En 1934, la République rend
facultative l’immatriculation
des terres des indigènes.
Aujourd’hui, au nom de la
départementalisation, on
fait fi de ce décret, et l’on
demande aux Mahorais
d’acheter le terrain sur lequel
ils ont construit leur maison.
« Refaire une Afrique nouvelle ;
rendre la vieille Afrique
maniable à la civilisation, tel
est le problème, Europe le résoudra...
Allez, peuples, emparez-vous de cette
terre. Prenez-là. A qui ? A personne !
Prenez cette terre à Dieu. Dieu donne cette
terre aux hommes. Dieu offre l’Afrique à
l’Europe. Prenez-là ! ...versez votre trop
plein dans cette Afrique et du même coup
résolvez vos questions sociales, changez
vos prolétaires en propriétaires... [1] »

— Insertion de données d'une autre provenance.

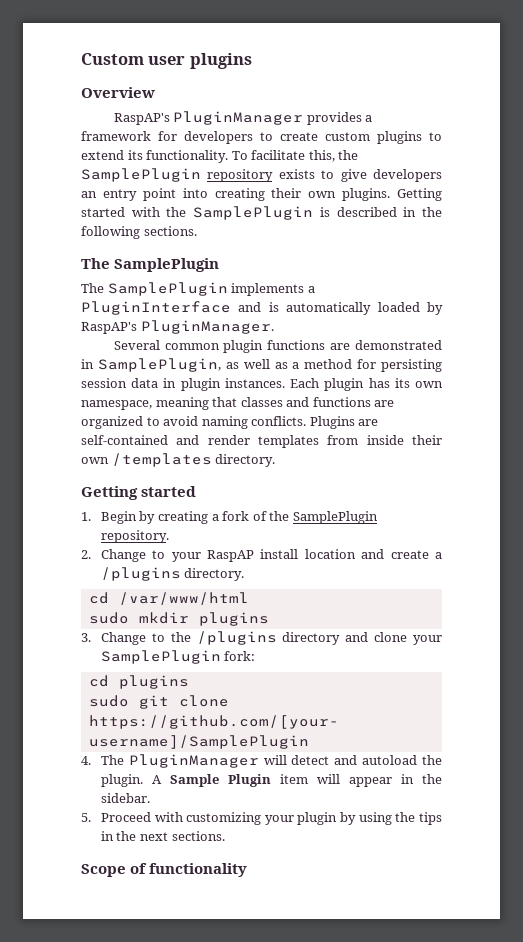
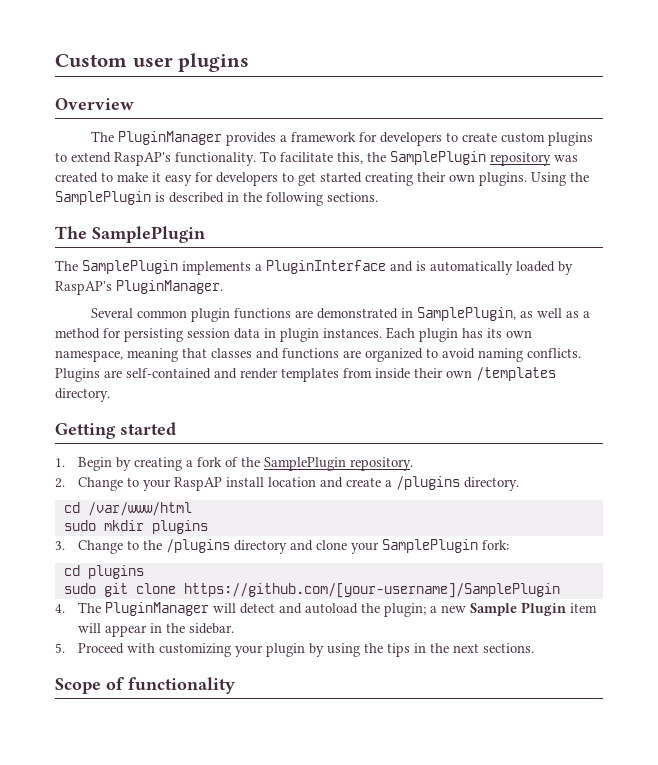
- RaspAP's PluginManager provides a framework for developers to create custom plugins to extend its functionality.
+ The PluginManager provides a framework for developers to create custom plugins to extend RaspAP's functionality.
- To facilitate this, the SamplePlugin repository exists to give developers an entry point into creating their own plugins.
+ To facilitate this, the SamplePlugin repository was created to make it easy for developers to get started creating their own plugins.
- Getting started with the SamplePlugin is described in the following sections.
+ Using the SamplePlugin is described in the following sections.
- 4. The PluginManager will detect and autoload the plugin. A Sample Plugin item will appear in the sidebar.
+ 4. The PluginManager will detect and autoload the plugin; a new Sample Plugin item will appear in the sidebar.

Ce discours inaugural de Victor Hugo
sur la spoliation des terres africaines
tenu le 18 mai 1879 sera érigé par les
gouvernements français en maxime.
Longtemps après l’abolition de l’esclavage,
longtemps après les colonisations, notre
pays, la France, a encore du mal à regarder
Mayotte, une partie de son territoire, une
composante de son peuple – à moins que
je ne me fasse des illusions –, comme une
partie d’elle-même avec une population
affranchie. L’instruction de Victor Hugo
à l’adresse des Français européens n’a
jamais eu une exécution aussi notable que
ce qui s’observe actuellement à Mayotte.
Le mot d’ordre est clair : il s’agit de verser
le trop plein métropolitain sur l’île de
Mayotte mais surtout veiller à changer ces
prolétaires en propriétaires.
La traduction pratique de cette instruction
a déjà fait ses preuves dans le domaine
de l’économie. Les vingt plus grandes
entreprises mahoraises appartiennent à des
allogènes [2]. L’administration de gestion et de
contrôle du territoire est dans les mains des
fonctionnaires de l’Etat, des métropolitains
en collaboration étroite avec les teneurs de
l’économie mahoraises. Les autochtones ne
font que suivre et subir le plan et le niveau
de développement arrêté par les maîtres
originels. Des politiques inavouables sont
développées dans tous les secteurs vitaux
pour l’économie sociale des autochtones.
On tue l’agriculture vivrière, on tue la
pêche des petites gens, sans rien proposer
à la place. On tue les quelques rescapés des
valeurs humaines subsistantes dans cette
population indigène [3]. Tout cela... au nom
de la départementalisation de l’île.
En réalité ce statut n’a rien de plus enviable
que celui des indépendances africaines, où
les relations entre les anciens colonisés et le
colonisateur sont fondées sur des rapports
de prédation.
Dans le but de restaurer sa grandeur mise
à mal par la perte de Maurice en 1810, la
France a conquis « paisiblement », mais
par la ruse, l’île de Mayotte. Le chef d’Etat
mahorais, le sultan Andriantsouly entouré
de ses ministres avec le représentant
du Gouvernement français, le capitaine
Pierre Passot signait le 25 avril 1841 le
traité de cession de Mayotte à la France.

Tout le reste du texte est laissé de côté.